Curhat: Rasanya, di kepalaku sedang terjadi hujan badai kata-kata
yang pada akhirnya diperlukan peledakkan secara dahsyat! Mungkin sudah ada
kilat-kilat ‘ctar-ctar’ di kepalaku yang saat ini pun perlu dibuka gerbang
pintu keluarnya—tentu untuk mengeluarkan mereka—, si badai kata-kata. Dan,
jadilah ini! Sampah otak yang apabila disimpan akan meracuniku, sedikit-sedikit
akan menggerogoti kesadaranku sampai mampus. Dan 1, 2, 3! Haaaaaaaaakkkk!

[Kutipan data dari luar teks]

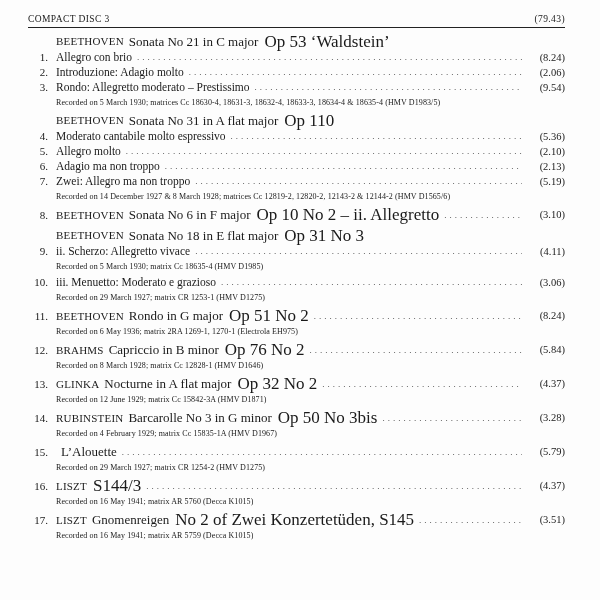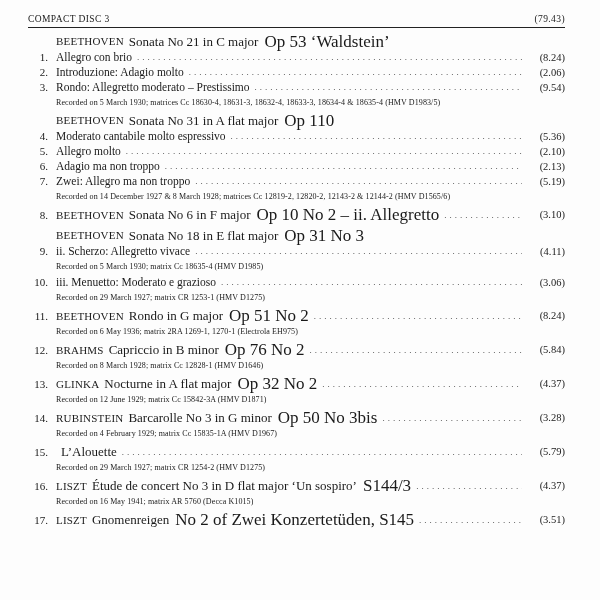"Étude de concert No 3" span.work { html: <span>Étude de concert No 3 in D flat major ‘Un sospiro’</span> -> none }
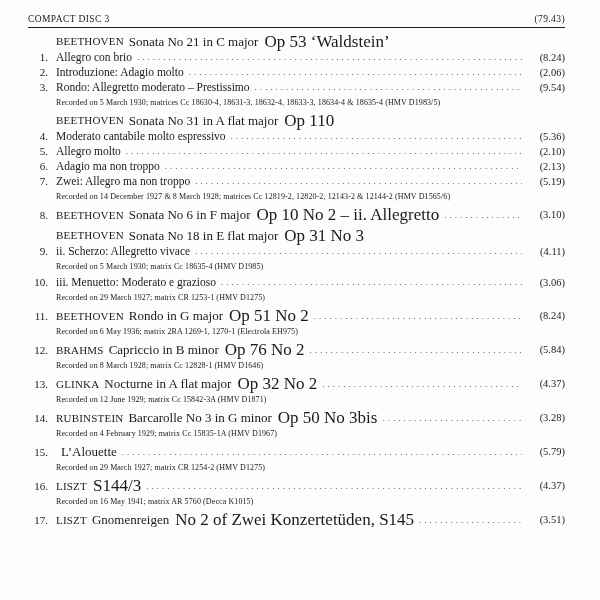"Recorded on 16 May 1941; matrix AR 5759" div.row { html: none -> <div> <span></span> <span>Recorded on 16 May 1941; matrix AR 5759 (Decca K1015)</span> </div> }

Jrooooottt! *Saya rindu tahu gejrot*
Jadi begini, sudah semingguan
saya lari maraton dengan sedikit istirahat. Maraton membaca seri-seri Supernova-nya
mbak Dee. Mulai dari (1)Ksatria, Putri, dan Bintang Jatuh, (2)Akar, dan (3)Petir.
*Uhuk, saya belom membeli partikel lho… Mungkin weekend ini akan beli Partikel—kalau
masih dapet bukunya juga. Terus terang, ini adalah pengalaman pertama saya
membaca Supernova. Bisa ditebak, saya jatuh cinta pada, Supernova. Membaca Supernova itu, seperti menelan sesuatu yang manis, asam, asin, kecut, pahit,
*halah, nano-nano kecemplung sayur pare*, lalu ingin mengeluarkannya ke dalam
bentuk lain—tulisan, versiku. Terdorong keluar karena, Supernova. Bermula dari
loncatan-loncatan pikiran ingin keluar karena mengenal Elektra—Elektra’ atau
Etra—, si Manusia Millenium, asosial, penggila internet, adalah tokoh dalam
Supernova-Petir. Bagi yang belum baca, cari aja di google*perpustakaan online,
eh?
Oke, mari kita mulai pembahasan ini. Mengenai fenomena badai online. Apa itu badai online? Dari Kamus Besar Bahasa Indonesia, ba·dai (kata benda) angin kencang yang menyertai cuaca buruk (yang datang dengan tiba-tiba) berkecepatan sekitar 64—72 knot; online adalah terkoneksi dengan jaringan internet. Yah jika digabungkan akan menjadi suatu kalimat yang sangat buruk pengartiannya, yaitu angin kencang yang melanda jaringan internet.
Teknologi vs Anti-Sosial
Dulu-sekarang, manusia-manusia pintar, jenius, cerdas selalu menciptakan
temuan-temuan baru lalu berlanjut dengan teknologi maju. Yang mana
teknologi—tidak usah ditanya— memudahkan pola pergerakan manusia, dari manusia
yang memang ingin butuh dan perlu uptodate—karena ada beberapa minoritas kaum
pedalaman yang benar-benar tidak mau menerima teknologi baru—sampai
manusia-manusia latah teknologi. Misal gini, ibu-ibu yang bahkan beraknya
duit, latah pakai smartphone, padahal ga mudeng cara pakainya. Yang pada
akhirnya suka mejeng sana sini minta tolong dijepretin orang-orang sekitarnya,
“Mbak, minta tolong dong ini kalau mau moto gimana ya? Sekalian jepretin ya.
Makasih.”
Kemampuan manusia dan tekonologi senantiasa berubah, berjalan lurus
bergandengan. Atau lebih tepatnya saling beradaptasi. Atau, mungkin manusia yang
beradaptasi dengan teknologi? Sebelum adanya warnet, manusia Indonesia jarang
ada yang kenal dengan sahabat kita sekarang, internet. Seiring dengan
pergerakan waktu dan pengenalan internet kemana-mana, lalu munculah bisnis
warnet, laptop berfasilitas koneksi wifi, bergerak lagi bisnis café atau resto
berwifi, modem, makin lama makin mengecil dan makin intim ruang lingkupnya,
yaitu modem yang dipadu dengan handphone yaitu smartphone. Tadaaa! Lengkap
sudah. Oh ya, lupa tablet, netbook versi mini. Makin kecil kan? Makin mudah
dibawa kemana-mana. Lama-lama otak juga akan diikut sertakan sebagai alat
berinternet ria. Otak langsung terkoneksi dengan internet!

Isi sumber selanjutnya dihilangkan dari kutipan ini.